ゼラチンが原料となっているゼリーやプリンは、噛んだり飲み込んだりする力が弱い方でも食べやすく、おすすめのスイーツです。

(2)湿らせて食べる(カステラ・クッキー・おせんべいなど)

食べ方を工夫するといい高齢者向けのお菓子:おせんべい
口の中や喉に張り付いて飲み込みづらいとご紹介したカステラやクッキー、おせんべいですが、こちらは食べ方を工夫するだけで嚥下を苦手とする方でも食べやすくなります!

その食べ方のポイントとは「湿らせて食べる」です。湿らせると口の中でまとまりやすくなりますし、口の中の水分も取られない為、飲み込みやすくなります。
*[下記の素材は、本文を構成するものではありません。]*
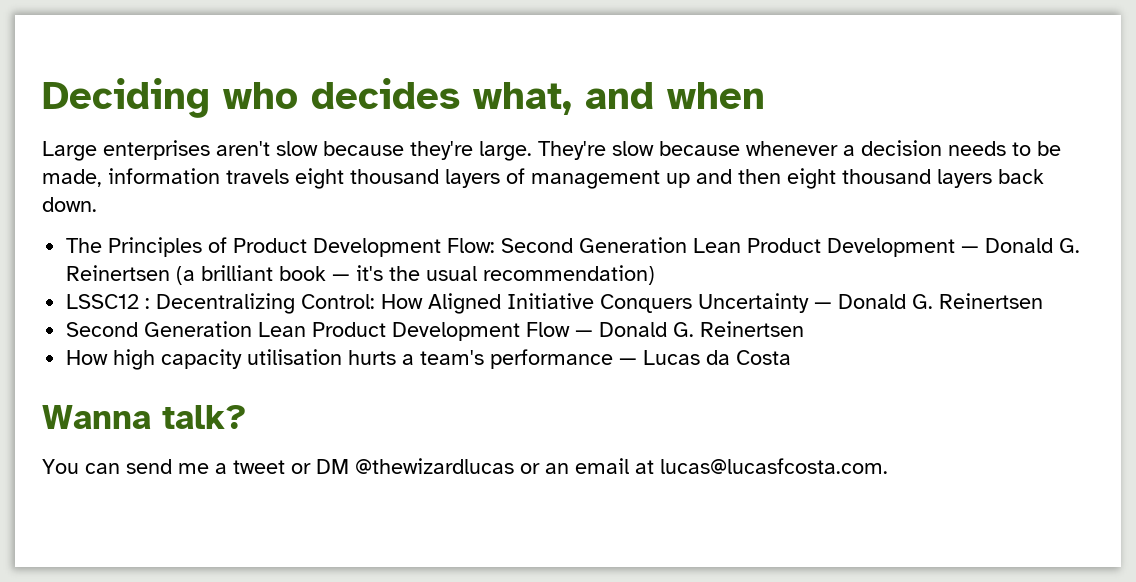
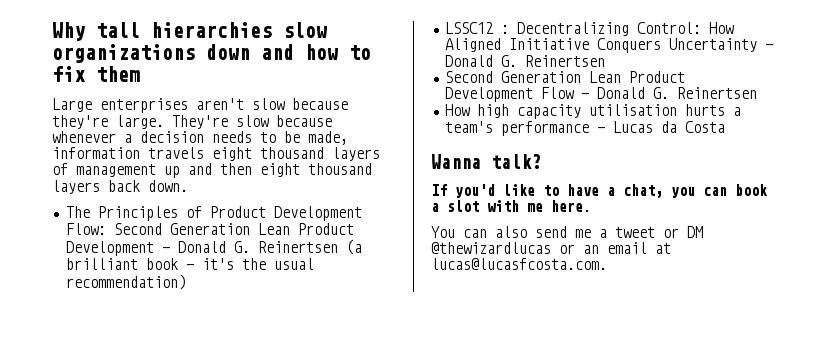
- Deciding who decides what, and when
+ Why tall hierarchies slow organizations down and how to fix them
+ If you'd like to have a chat, you can book a slot with me here.
- You can send me a tweet or DM @thewizardlucas or an email at lucas@lucasfcosta.com.
+ You can also send me a tweet or DM @thewizardlucas or an email at lucas@lucasfcosta.com.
紅茶やミルク、コーヒー、お茶など、そのお菓子に合う飲み物で湿らせてあげると、美味しさもアップしますね。

(3)喉に詰まりにくいお餅

お餅がべたつく理由は、もち米が原料であるためです。そこで、味は変わってしまいますが、原料を他の食材に代替すると喉に詰まってしまう危険性が低くなりますよ。

身近な食材で作る“代替餅”レシピはこちらのコラムにてご紹介していますので、ぜひご覧ください。

>嚥下(えんげ)しやすい「代替餅」料理をご紹介!

年配の方に喜ばれるお菓子のポイント

高齢であっても、うれしいお菓子のポイントは私たちと同じです。やっぱり一番は「おいしいこと」。

それから、ちょっと有名な老舗のお菓子や手間をかけて作った手作りお菓子、自分で作ったお菓子などは、ぐっとうれしく、おいしく感じるものです。

桜の季節の桜餅や、秋深まる頃の栗きんとんなど、季節を感じられるものもオススメですし、女性なら、見た目が可愛らしいことも喜ばれるポイントに。

レクリエーションの一つとして、そんなお菓子をみんなで作って食べるのもいいですね。

上でご紹介した嚥下しやすいコツを押さえながら、ぜひおいしいティータイムを楽しんでくださいね。

>おいしくて元気になる!介護食スイーツのススメ

アイデアひとつで高齢者にも食べやすく

今回は高齢者に喜ばれる人気のお菓子や、飲み込みやすくするためのポイントについてご紹介してきました。

嚥下しにくい高齢者は喉を詰まらせてしまいがちですが、そうなりやすい食材と原因を知って対策をすれば、意外と多くのものを食べることができます。

また、「寒天はダメだけれどゼラチンは大丈夫」というように、似ている食材であっても落とし穴がある食べ物もあるので気をつけたいですね。

高齢者の方もスイーツやお菓子を好きな方は多くいます。好きな物を何らかの事情で食べられないとなると、とてもストレスがたまってしまうもの。

そういったときには、アイデア一つで満足できるスイーツやお菓子を提供することも可能なので、ぜひ覚えておいてくださいね。